If the original line would instead have been (0,0) to (4,1) with width 1, a width vector choice would have been ( -1/sqrt(17), 4/sqrt(17) ). In that case the transformed line would go from (0,0) to (8,1) and the width vector would be transformed to ( -2/sqrt(17), 4/sqrt(17) ) with a length of sqrt(20/17) which is about 1.085. I.e. the width of the resulting line (perpendicular to its direction) is slightly more than 1.
You seem to be interested in the "corners" of the line. For this you have to take start and end of the transformed line and add or subtract half the transformed width vector. In the samples above:
(original line from (0,0) to (1,4)): ( -4/sqrt(17), 1/(2*sqrt(17)) ), ( 4/sqrt(17), -1/(2*sqrt(17)) ), ( 2-4/sqrt(17), 4+1/(2*sqrt(17)) ), ( 2+4/sqrt(17), 4-1/(2*sqrt(17)) );
(original line from (0,0) to (4,1)): ( -1/sqrt(17), 2/sqrt(17) ), ( 1/sqrt(17), -2/sqrt(17) ), ( 8-1/sqrt(17), 1+2/sqrt(17) ), ( 8+1/sqrt(17), 1-2/sqrt(17) ).
Don't forget, though, that PDF lines often are not cut off at the end but instead have some cap. And furthermore remember the special meaning of line width 0.

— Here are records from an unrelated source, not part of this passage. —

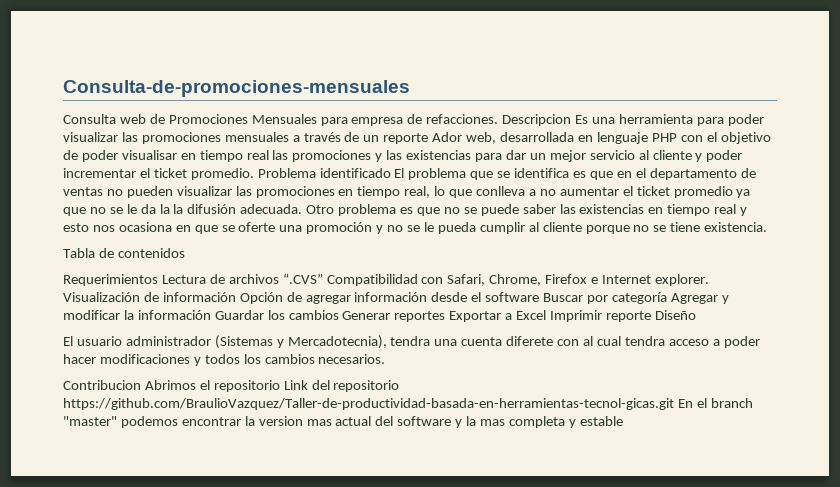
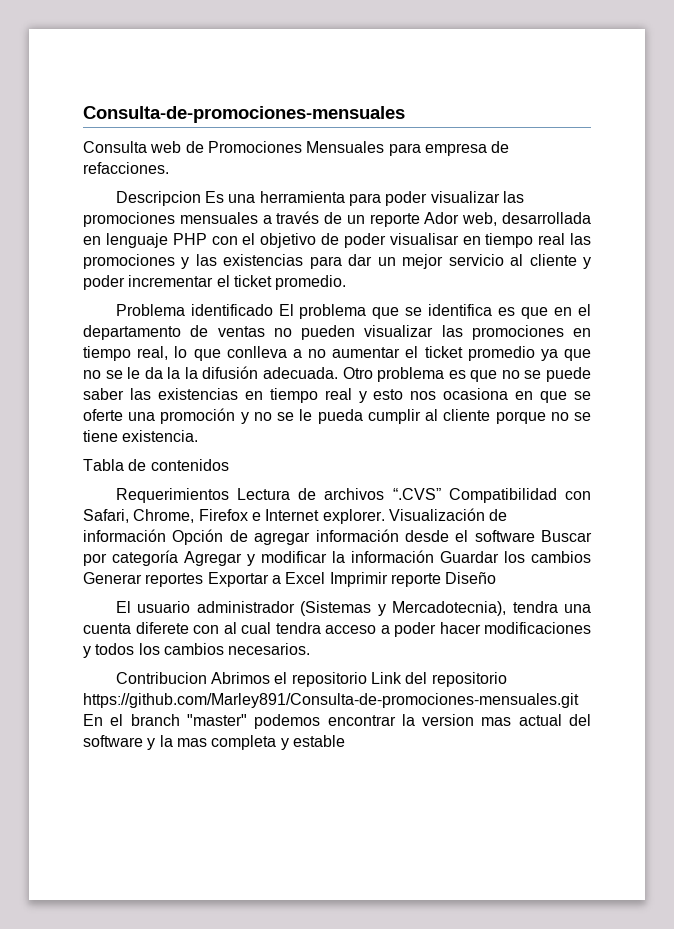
- Consulta web de Promociones Mensuales para empresa de refacciones. Descripcion Es una herramienta para poder visualizar las promociones mensuales a través de un reporte Ador web, desarrollada en lenguaje PHP con el objetivo de poder visualisar en tiempo real las promociones y las existencias para dar un mejor servicio al cliente y poder incrementar el ticket promedio. Problema identificado El problema que se identifica es que en el departamento de ventas no pueden visualizar las promociones en tiempo real, lo que conlleva a no aumentar el ticket promedio ya que no se le da la la difusión adecuada.
+ Consulta web de Promociones Mensuales para empresa de refacciones.
+ Descripcion Es una herramienta para poder visualizar las promociones mensuales a través de un reporte Ador web, desarrollada en lenguaje PHP con el objetivo de poder visualisar en tiempo real las promociones y las existencias para dar un mejor servicio al cliente y poder incrementar el ticket promedio.
+ Problema identificado El problema que se identifica es que en el departamento de ventas no pueden visualizar las promociones en tiempo real, lo que conlleva a no aumentar el ticket promedio ya que no se le da la la difusión adecuada.
- Contribucion Abrimos el repositorio Link del repositorio https://github.com/BraulioVazquez/Taller-de-productividad-basada-en-herramientas-tecnol-gicas.git En el branch "master" podemos encontrar la version mas actual del software y la mas completa y estable
+ Contribucion Abrimos el repositorio Link del repositorio https://github.com/Marley891/Consulta-de-promociones-mensuales.git En el branch "master" podemos encontrar la version mas actual del software y la mas completa y estable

I don't know anything about PDF internals, but I can make a guess at what that passage might mean, based on knowing a bit about using matrices to represent linear transformations.
If you imagine your stroked line as a rectangle (long and thin, but with a definite width) and apply the CTM to the four corner points, you'll see how the orientation of the line changes its width when the CTM has different horizontal and vertical scaling factors.
If your CTM has a horizontal scaling factor of 2 and a vertical scaling factor of 1, think about lines at various angles:
a horizontal line (a short-but-wide rectangle) gets its length doubled, and it's "height" (the width of the line) stays the same;
a vertical line (a tall-and-thin rectangle) gets it's width doubled (i.e., the line gets twice as thick), and it's length stays the same;
lines at various angles get thicker by different degrees, depending on the angle, because they get stretched horizontally but not verticallye.g.
the thickness of a line at 45 degrees is measured diagonally (45 degrees the other way), so it gets somewhat thicker (some horizontal stretching), but not twice as thick (the vertical component of the diagonal didn't get bigger). (You can figure out the thickness with two applications of the Pythagorean theorem; it's about 1.58 times greater, or sqrt(5)/sqrt(2).)
If this story is correct, you can't convert line width using the CTM: it is simply different case-by-case, depending on the orientation of the line. What you can convert is the width of a particular line, with a particular orientation, via the trick of thinking of the line as a solid area and running its corners individually through the CTM. (This also means that "the same" line, with the same thickness, will look different as you vary its orientation, if your CTM has different horizontal and vertical scaling factors.)